Cincin Köyü ve Kalesi
Cincin Kalesi, Cihanoğulları’nın güvenliğini ve çevre üzerindeki
ekonomik denetimini sağlamak amacıyla 18. yüzyılda yaptırılmış.
Osmanlı Devri Ayanlık dönemi yapısı olan kalede güneyde
kalan ve terasla düzayak olan köyün anayolundan giriliyor.
Köyün ilkokulunun kapısından geçiyor diğer kapısından
çıktığınız zaman kendinizi Cincin Kalesinin üstünde buluyorsunuz.
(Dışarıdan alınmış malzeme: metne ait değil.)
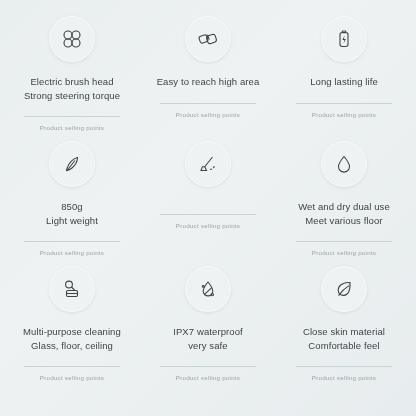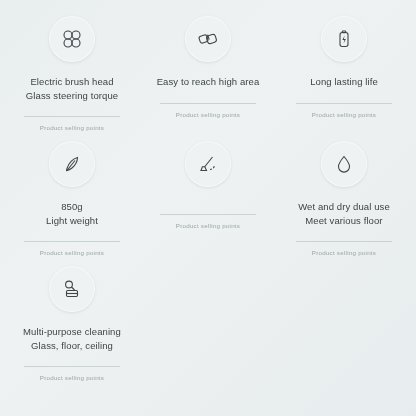--- a/index.html
+++ b/index.html
@@ -87,7 +87,7 @@
     </div>
     <div class="lines">
       <div>Electric brush head</div>
-      <div>Glass steering torque</div>
+      <div>Strong steering torque</div>
     </div>
     <div class="tagwrap">
       <div class="rule"></div>

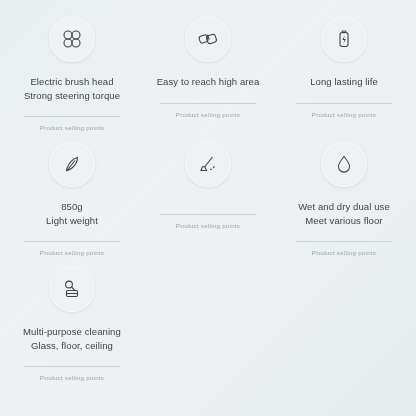--- a/index.html
+++ b/index.html
@@ -195,6 +195,24 @@
     </div>
   </div>
 
+  <div class="cell">
+    <div class="icon-circle">
+      <svg width="26" height="26" viewBox="0 0 26 26" fill="none" stroke="#3f4649" stroke-width="1.1">
+        <path d="M13 6 C13 6 8.2 11.8 8.2 15.1 A4.8 4.8 0 0 0 17.8 15.1 C17.8 11.8 13 6 13 6 Z"></path>
+        <line x1="9.2" y1="18.6" x2="16.8" y2="11.6"></line>
+        <circle cx="17.4" cy="18.6" r="1.1"></circle>
+        <circle cx="8.2" cy="10.4" r="0.9"></circle>
+      </svg>
+    </div>
+    <div class="lines">
+      <div>IPX7 waterproof</div>
+      <div>very safe</div>
+    </div>
+    <div class="tagwrap">
+      <div class="rule"></div>
+      <div class="tag">Product selling points</div>
+    </div>
+  </div>
 
 
 </div>

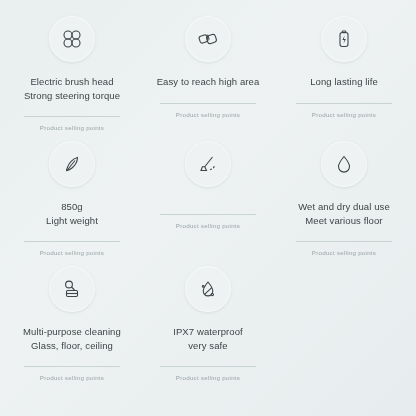--- a/index.html
+++ b/index.html
@@ -214,6 +214,22 @@
     </div>
   </div>
 
+  <div class="cell">
+    <div class="icon-circle">
+      <svg width="26" height="26" viewBox="0 0 26 26" fill="none" stroke="#3f4649" stroke-width="1.1">
+        <path d="M19 6.5 C12 6 7 9.5 7.2 14.5 C7.3 17.6 9.6 19.6 12.6 19.4 C17 19.1 19.4 14.5 19 6.5 Z"></path>
+        <path d="M7.6 19.6 C10.5 15.5 14 12 18 9.6"></path>
+      </svg>
+    </div>
+    <div class="lines">
+      <div>Close skin material</div>
+      <div>Comfortable feel</div>
+    </div>
+    <div class="tagwrap">
+      <div class="rule"></div>
+      <div class="tag">Product selling points</div>
+    </div>
+  </div>
 
 </div>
İlkokul, kalenin tam ortasına yapılmış, etrafta çit amaçlı
taş örgü bir metrelik duvarla çevrili, tek katlı birkaç
yapı, kullanılmayan bir köy evi ve fırını, özgürce büyümüş
hatta topraktan adeta fışkırmış bitkilerden ve birkaç iç
kale duvarından, basamaklardan başka kaleyle ilgili pek
bir şey göremiyorsunuz.
Moloz taş malzeme ile inşa edilmiş olan kalenin bir bölümü
üzerinde de hamam yapısı kalıntıları bulunuyor.
Kalenin görkemli görünüşü dış çevresinde yapacağınız turda
kendini daha fazla belli ediyor. Surlar, kale bedenleri,
yıllara meydan okuyan sağlam yapı, mimari özellikleri nedeniyle
başka kalelerden farklı bir izlenim bırakıyor. Bazı bölümleri
hayvan damı, barınağı olarak kullanılan, bazı bölümleri
yağıştan yıkılan Cincin kalesi, biraz temizlik çalışması,
biraz çevre düzenlemesiyle bölgeye gelen turistler için
yeni bir ziyaret noktası kazandırılabilir potansiyele sahip.
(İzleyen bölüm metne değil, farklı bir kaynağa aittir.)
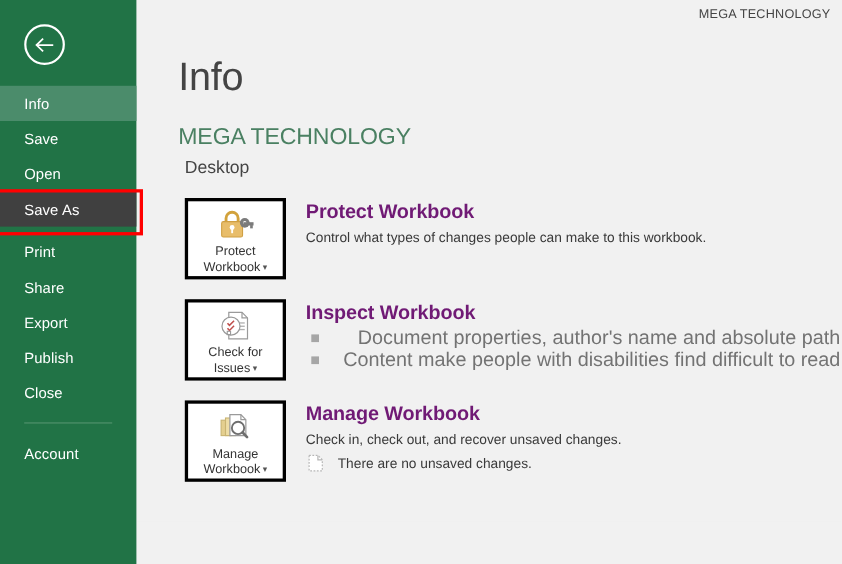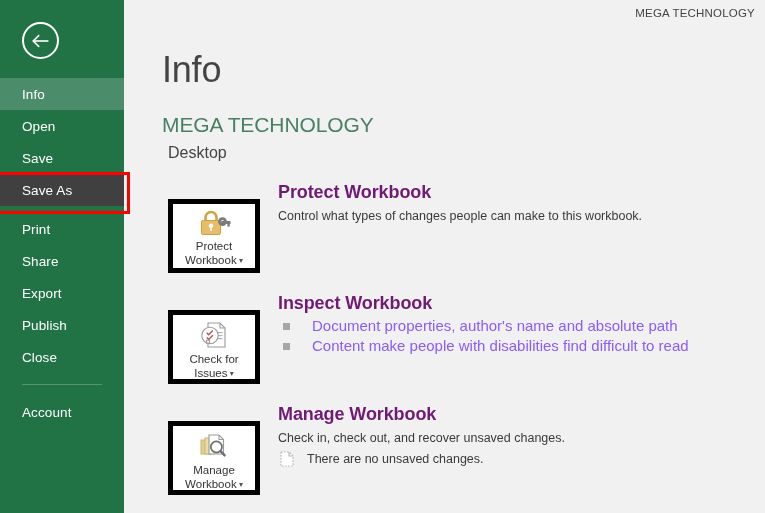--- a/index.html
+++ b/index.html
@@ -219,10 +219,10 @@
         <span>Info</span>
       </div>
       <div class="nav-item">
+        <span>Save</span>
+      </div>
+      <div class="nav-item">
         <span>Open</span>
-      </div>
-      <div class="nav-item">
-        <span>Save</span>
       </div>
       <div class="nav-item boxed">
         <span>Save As</span>

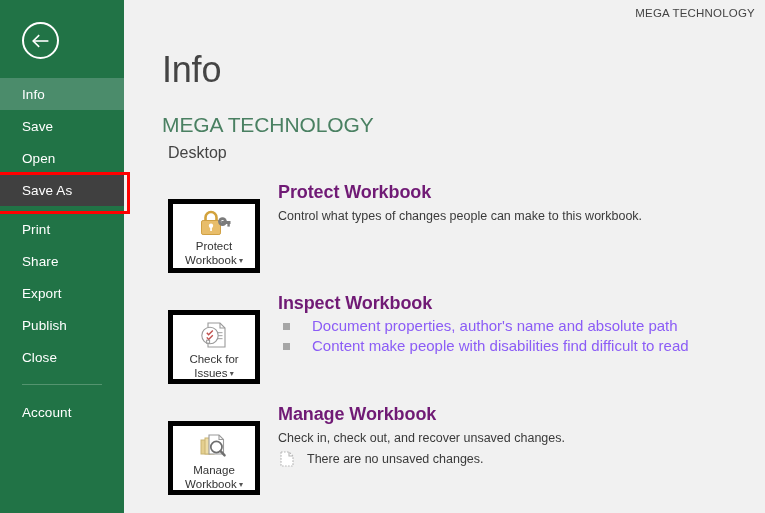--- a/index.html
+++ b/index.html
@@ -127,14 +127,13 @@
     flex: 0 0 auto;
     width: 92px; height: 74px;
     background: #ffffff;
-    border: 5px solid #000000;
+    border: 3px solid #000000;
     display: flex;
     flex-direction: column;
     align-items: center;
     justify-content: flex-start;
     padding-top: 6px;
     cursor: pointer;
-    margin-top: 19px;
   }
   .section-btn .glyph {
     height: 30px;

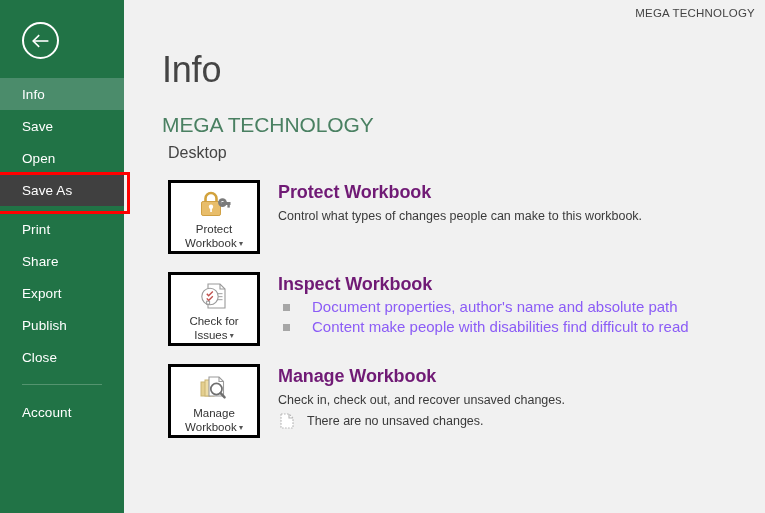--- a/index.html
+++ b/index.html
@@ -169,9 +169,10 @@
   .bullet-row {
     display: flex;
     align-items: center;
-    font-size: 15px;
-    color: #8b5cf6;
+    font-size: 18px;
+    color: #737373;
     line-height: 20px;
+    justify-content: space-between;
   }
   .sq-bullet {
     display: inline-block;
Kale etrafında yapacağınız küçük turda, vadiyi ve kale çevresine
kurulmuş, karakteristik bacalara sahip köy evlerini, köy
yaşantısını, meyve bahçelerini, güler yüzlü, yardımsever,
aydın köy halkını ve köy camisini görebiliyorsunuz. Ziyaretiniz
Cuma öğlen saatine rastladıysa ezan okunan mikrofonlardan
yayınlanan Cuma vaazını da caminin uzaklarından bile dinleyebiliyorsunuz.
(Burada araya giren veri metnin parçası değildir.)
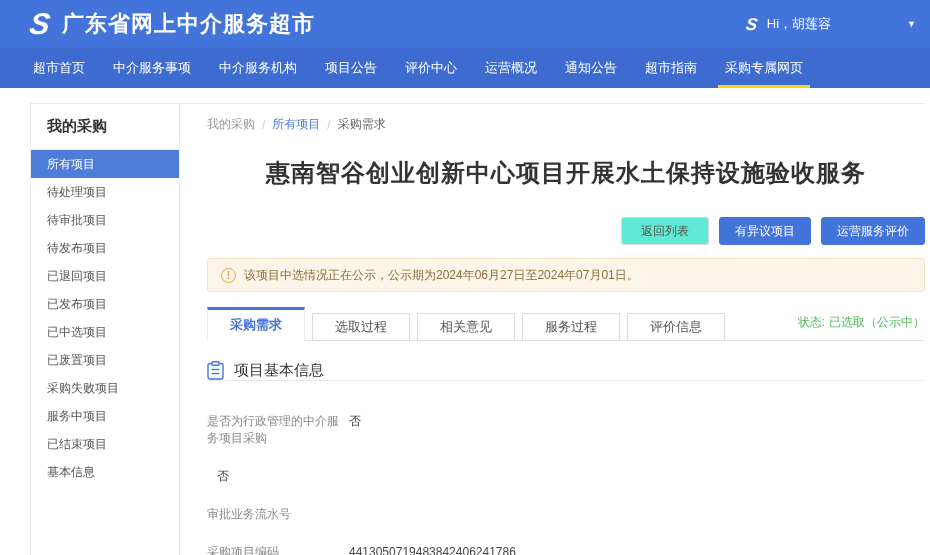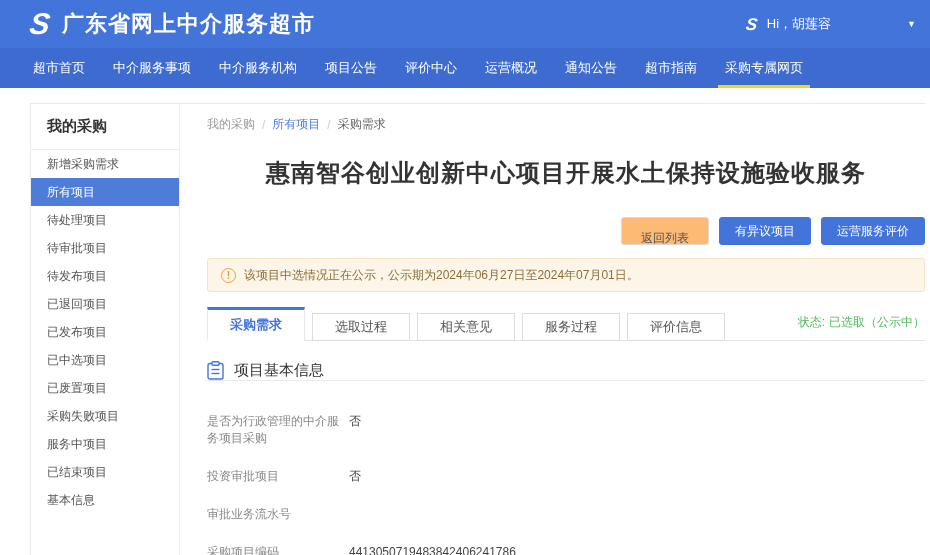--- a/index.html
+++ b/index.html
@@ -106,7 +106,6 @@
 
   <aside class="sidebar">
     <div class="side-header">我的采购</div>
-    <div class="side-item">新增采购需求</div>
     <div class="side-item active">所有项目</div>
     <div class="side-item">待处理项目</div>
     <div class="side-item">待审批项目</div>

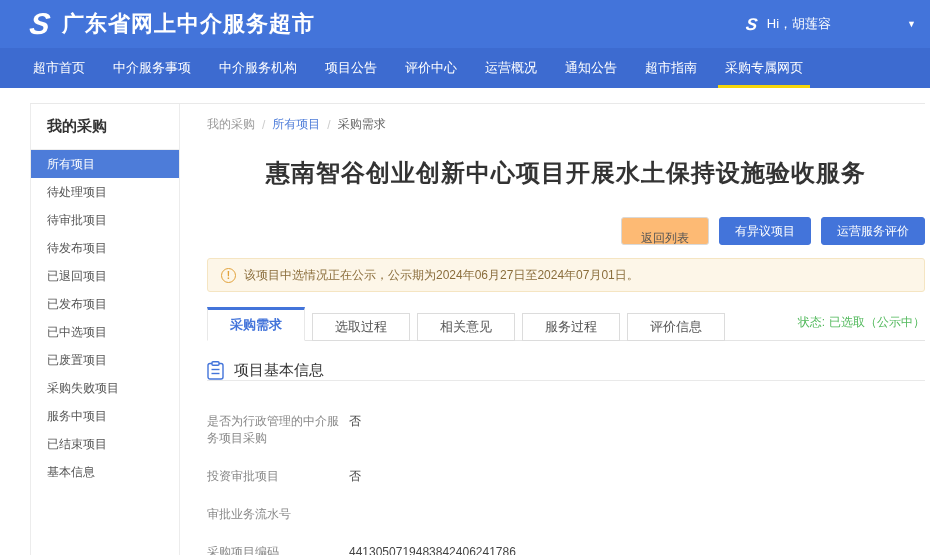--- a/index.html
+++ b/index.html
@@ -47,7 +47,7 @@
   .actions{margin-top:28px;display:flex;justify-content:flex-end;gap:10px;}
   .btn{height:28px;font-size:12px;border-radius:3px;cursor:pointer;
     font-family:"Liberation Sans","DejaVu Sans",sans-serif;}
-  .btn-outline{background:#fdba74;border:1px solid #d9d9d9;color:#555;padding:12px 19px;}
+  .btn-outline{background:#5eead4;border:1px solid #d9d9d9;color:#555;padding:4px 19px;}
   .btn-primary{background:var(--accent);border:1px solid var(--accent);color:#fff;padding:4px 15px;}
   
   .notice{margin-top:13px;height:34px;background:var(--notice-bg);border:1px solid var(--notice-border);

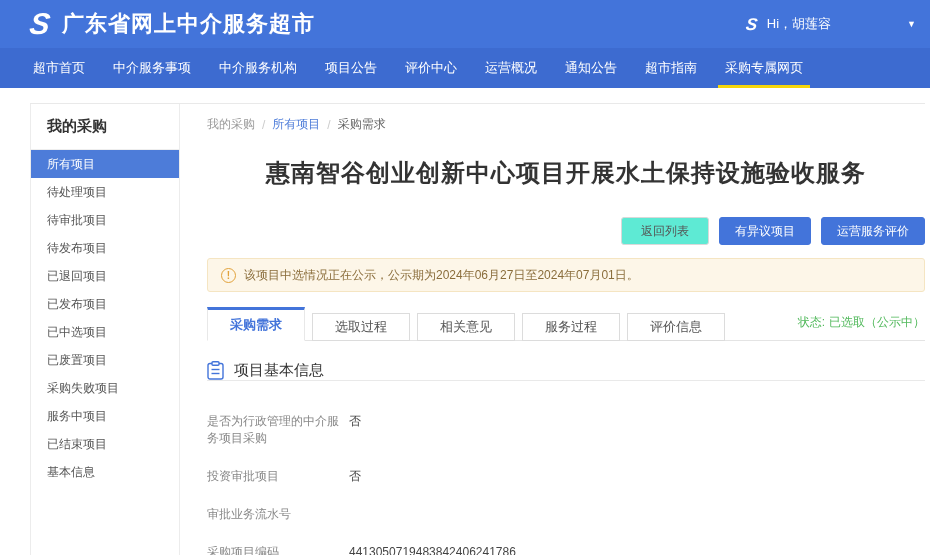--- a/index.html
+++ b/index.html
@@ -172,7 +172,6 @@
         <div class="field-value">否</div>
       </div>
       <div class="field-row">
-        <div class="field-label">投资审批项目</div>
         <div class="field-value">否</div>
       </div>
       <div class="field-row">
Kent yaşantısından sıkılıp köy yaşantısına özlem duyanlara
ilaç gibi gelebilecek kısa köy gezisi sonrasında baş döndürücü
botanik kokusu arasından Koçarlı’ya giriş yapıyoruz. Klasik
tarzda, olmazsa olmaz binalar, apartmanlar, kurum binaları
arasında geldiğimiz merkezi noktada heykel figürlerden oluşan
bir kompozisyon etrafında mor salkım çiçekler açan bazı
büyük ağaçlar, park üniteleri, ferah geniş alan beğeninizi
kazanıyor. Yardımsever kibar yerleşik halk adres sorduğunuz
zaman yardımcı olmak için birbirleriyle yarışıyor, gönüllü
rehberlik bile yapıyorlar. Meydanda tam karşınıza gelen
cami ise estetik zarif mimarisi konumuyla dikkat çekiyor.
Cincin Kalesi Tarihi
Bir dönem Aydın çevresinde hâkimiyet kurmuş iki aileden
biri olan Cihanoğulları ailesinin yaptırdığı kaleye yöre
halkı kaleyi Cincin Kalesi olarak anıyor. Surlarla çevrili
kalenin Kanuni Sultan Süleyman döneminde yapıldığı belirtiliyor.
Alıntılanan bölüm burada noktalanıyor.